Assume we fit the binary logistic regression model:
log(odds of being retirement ready) = beta0 + beta1*X1,

and obtain an estimate b1 of beta1.  If exp(b1) = 1.11, say, then we can state the following:
For every 1-unit additive increase in X1 (Average Return Rate), we 
estimate that the odds of being retirement ready increase by a 
multiplicative factor of 1.11 (i.e., an 11% increase).

Next, assume we fit the binary logistic regression model:
log(odds of being retirement ready) = gamma0 + gamma1*X2, 

and obtain an estimate g1 of gamma1.  If exp(g1) = 1.12, say, then we can state either of the following:
For every 1-unit additive increase in X2 (Standardized Average Return 
Rate), we estimate that the odds of being retirement ready increase by 
a multiplicative factor of 1.12 (i.e., a 12% increase).

For every s1-units additive increase in X1 (Average Return Rate), we    
estimate that the odds of being retirement ready increase by a 
multiplicative factor of 1.12 (i.e., a 12% increase).

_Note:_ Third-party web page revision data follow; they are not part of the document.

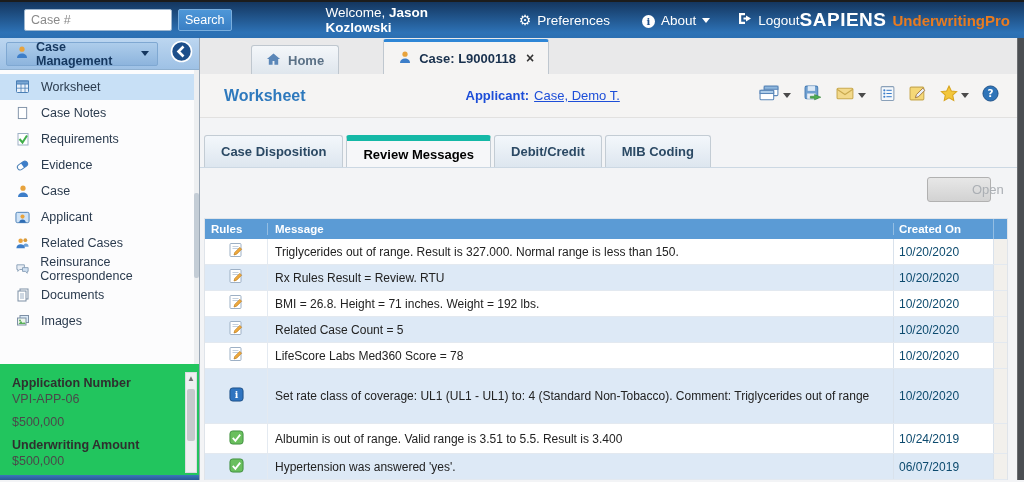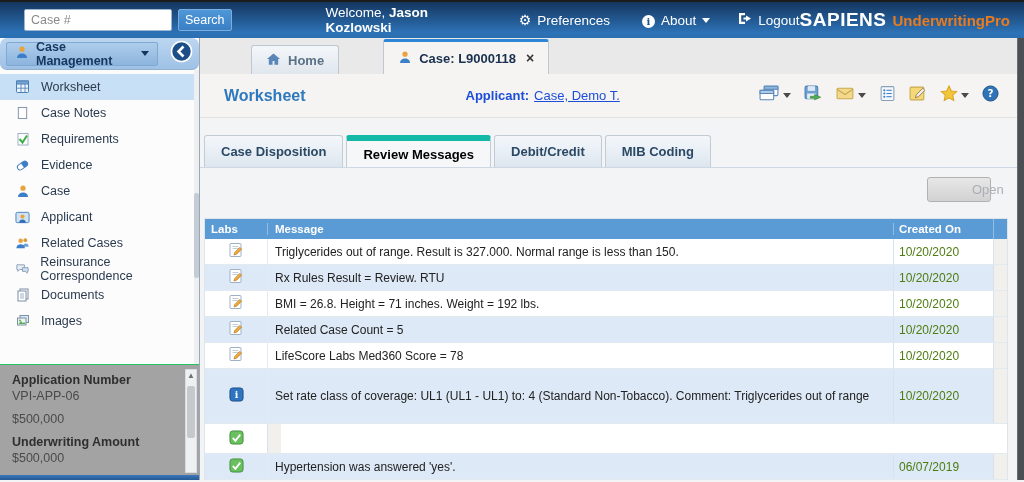"Case Management" .side-header { border-radius: 7px -> none }
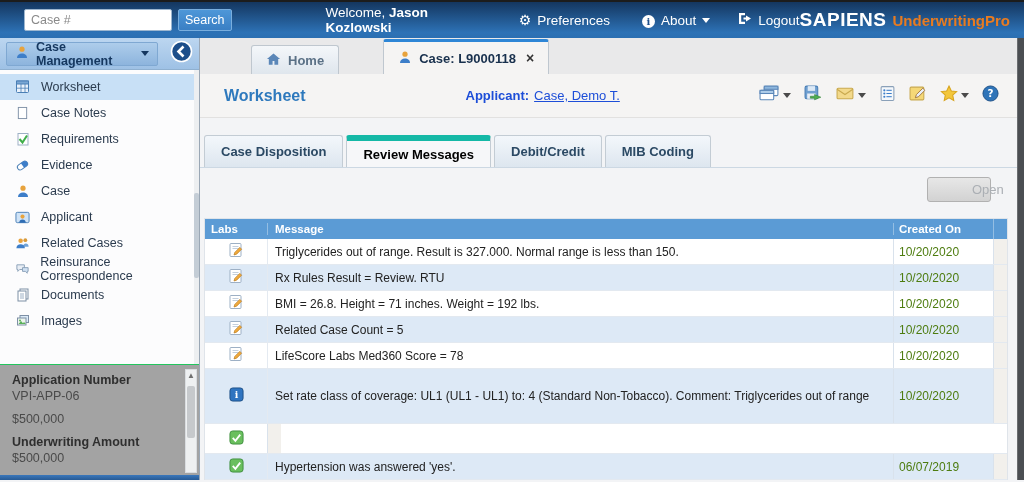"Labs" div.c-type { text: Labs -> Rules }
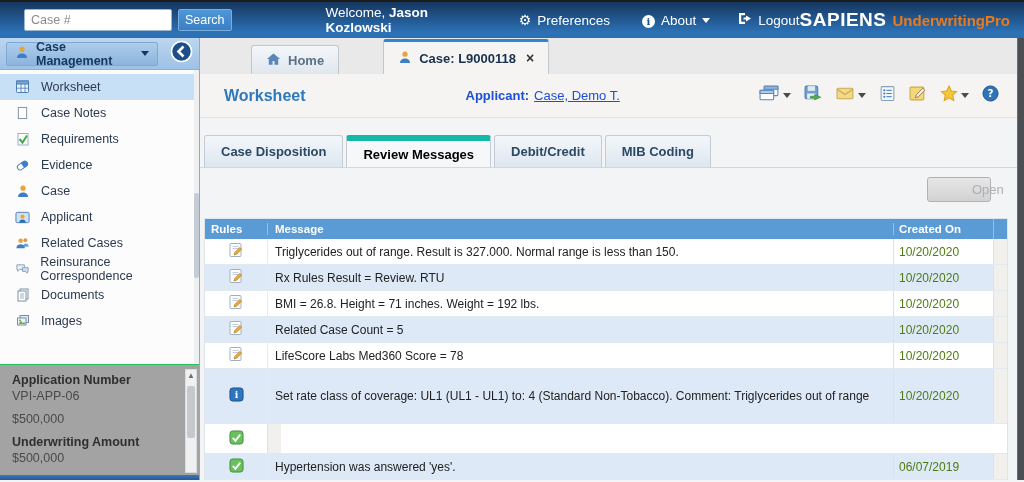"10/20/2020" .t-row .c-date { color: #4d7c0f -> #0c4a6e }
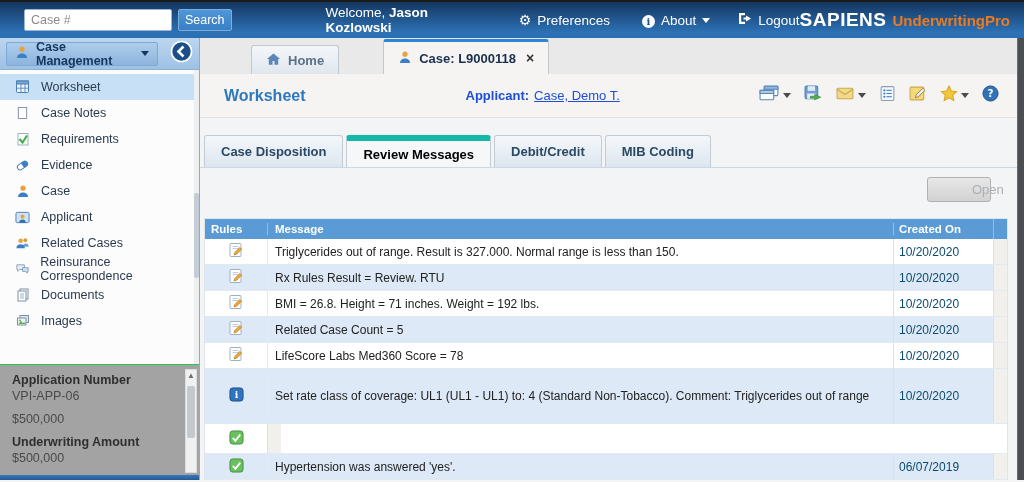"Application Number" .side-summary { background: #a3a3a3 -> #22c55e; border-top: 1px solid #22c55e -> 4px solid #22c55e }
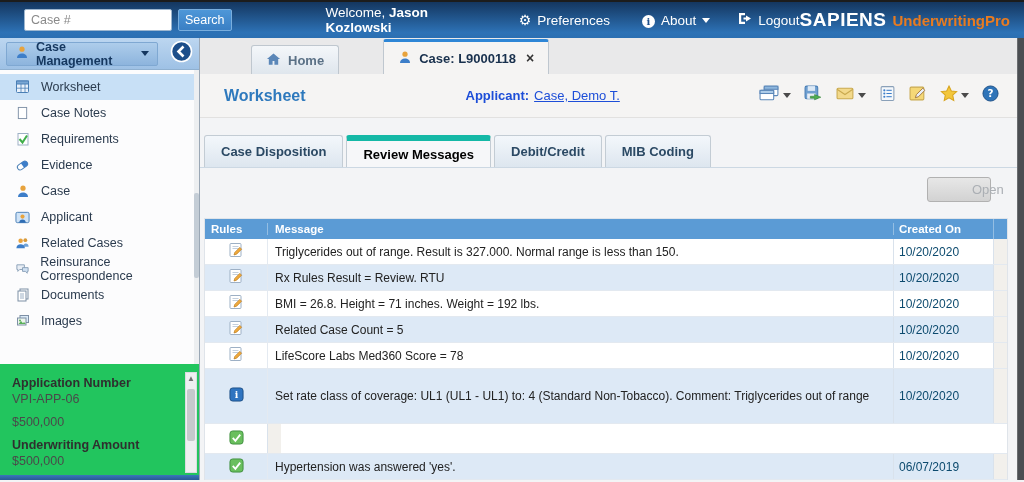"Albumin is out of range." div.c-msg { html: none -> <div>Albumin is out of range. Valid range is 3.51 to 5.5. Result is 3.400</div> }
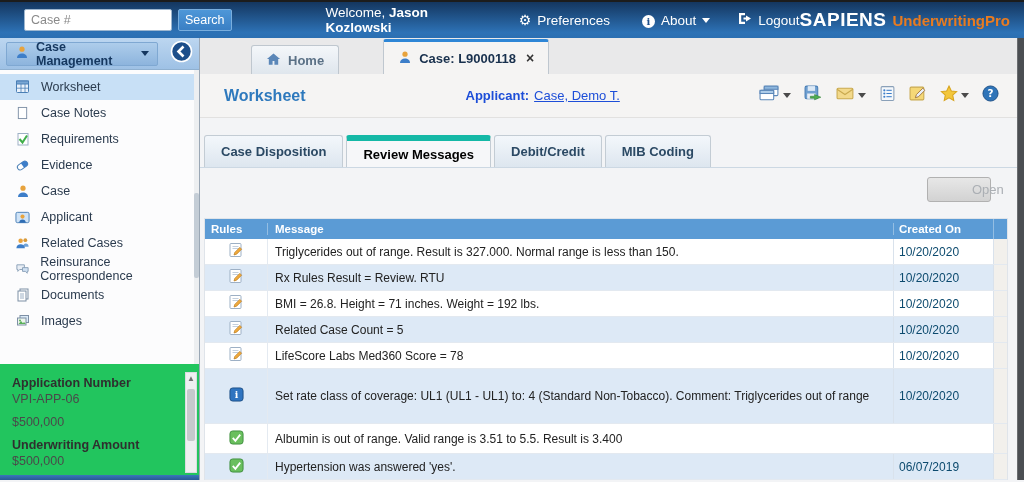"10/24/2019" div.c-date { html: none -> <div>10/24/2019</div> }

If Average Return Rate is expressed in percentage points, then a 1-unit additive increase means a 1 percent additive increase.  You need to calculate the value of s1 to figure out how many units additive increase in X1 you are dealing with (e.g., if s1 = 20%, then you are dealing with a 20 percent increase on the additive scale).  You could also say, more generically, something like this:
For every standard deviation additive increase in the value of X1 
(Average Return Rate), we estimate that the odds of being retirement 
ready increase by a multiplicative factor of 1.12 (i.e., a 12% 
increase).